Taking the line with "text: Network ->" as the first and the line with "text: shown ->" as the last, set down exactly every line in that range from the entries below, and no more.

> _INPUT DATA_:

········

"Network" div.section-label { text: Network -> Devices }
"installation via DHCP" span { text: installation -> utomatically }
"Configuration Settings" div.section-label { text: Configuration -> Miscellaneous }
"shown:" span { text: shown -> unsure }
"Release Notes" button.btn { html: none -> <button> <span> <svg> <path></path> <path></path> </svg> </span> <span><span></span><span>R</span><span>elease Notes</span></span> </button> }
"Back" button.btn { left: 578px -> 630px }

········

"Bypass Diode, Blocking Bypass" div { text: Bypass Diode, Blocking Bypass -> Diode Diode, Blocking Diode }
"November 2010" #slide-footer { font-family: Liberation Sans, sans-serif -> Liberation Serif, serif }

········

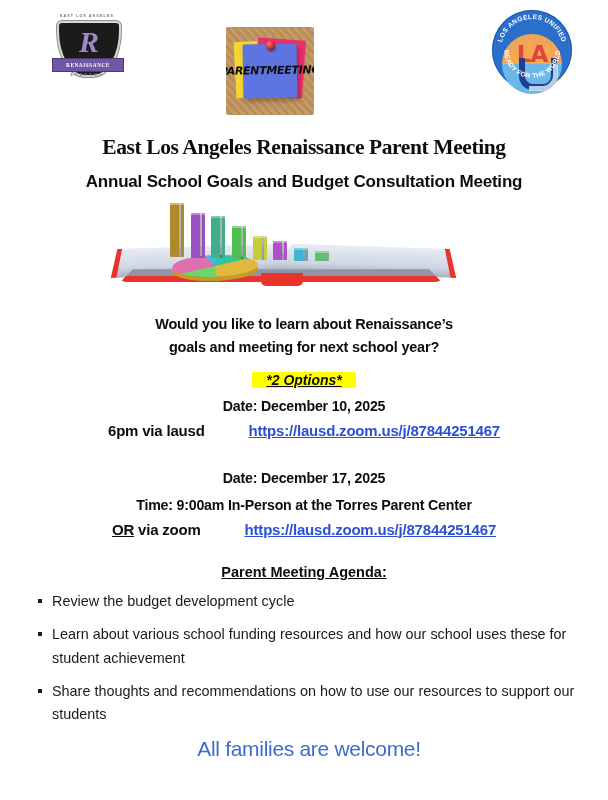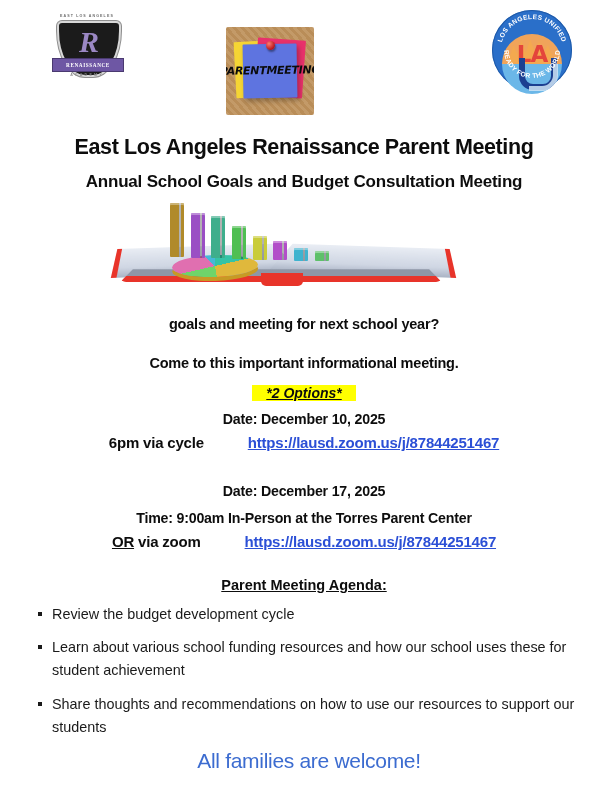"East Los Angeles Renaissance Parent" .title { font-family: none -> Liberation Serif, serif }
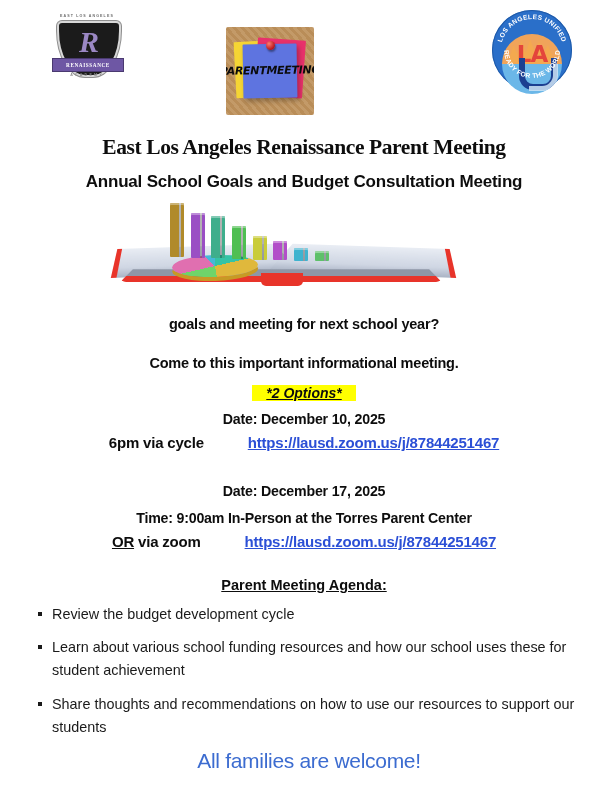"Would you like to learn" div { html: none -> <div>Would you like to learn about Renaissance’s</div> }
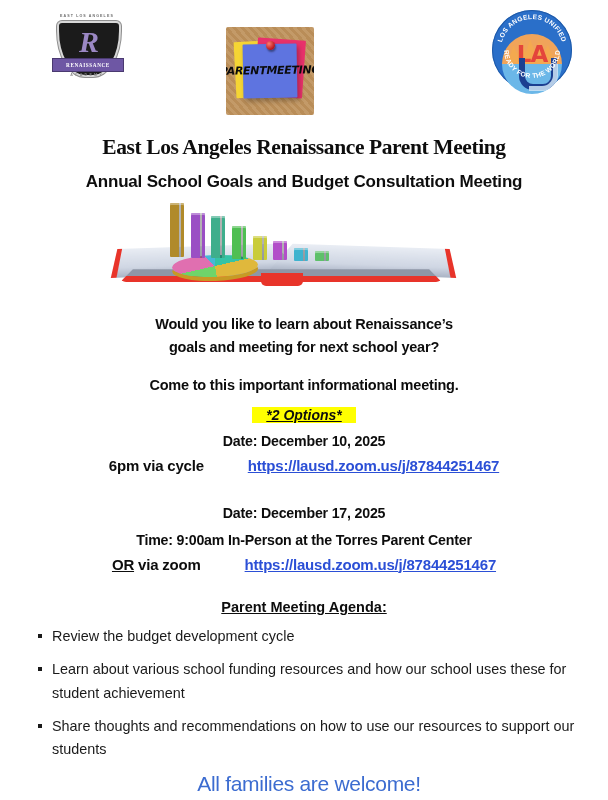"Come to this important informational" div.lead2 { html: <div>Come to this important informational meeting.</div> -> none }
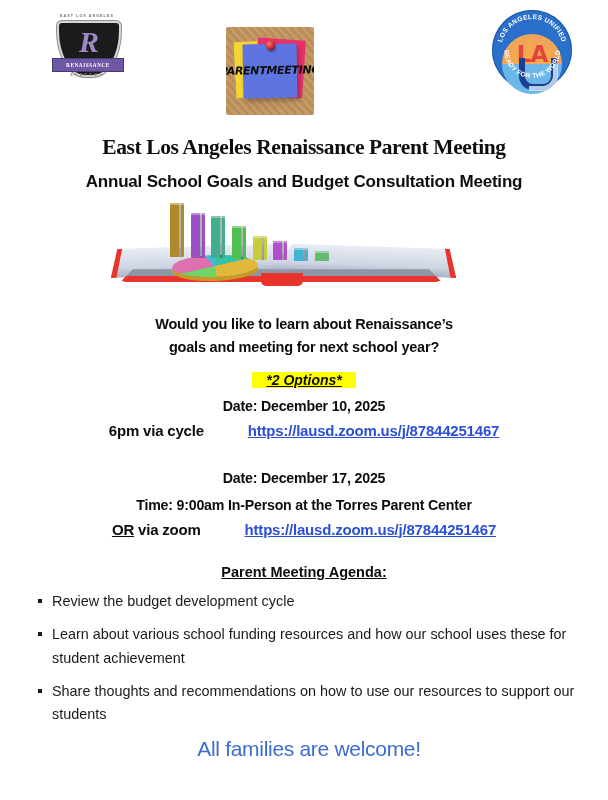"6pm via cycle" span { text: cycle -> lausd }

········

> _OUTPUT BELOW_:
"Network" div.section-label { text: Network -> Devices }
"installation via DHCP" span { text: installation -> utomatically }
"Configuration Settings" div.section-label { text: Configuration -> Miscellaneous }
"shown:" span { text: shown -> unsure }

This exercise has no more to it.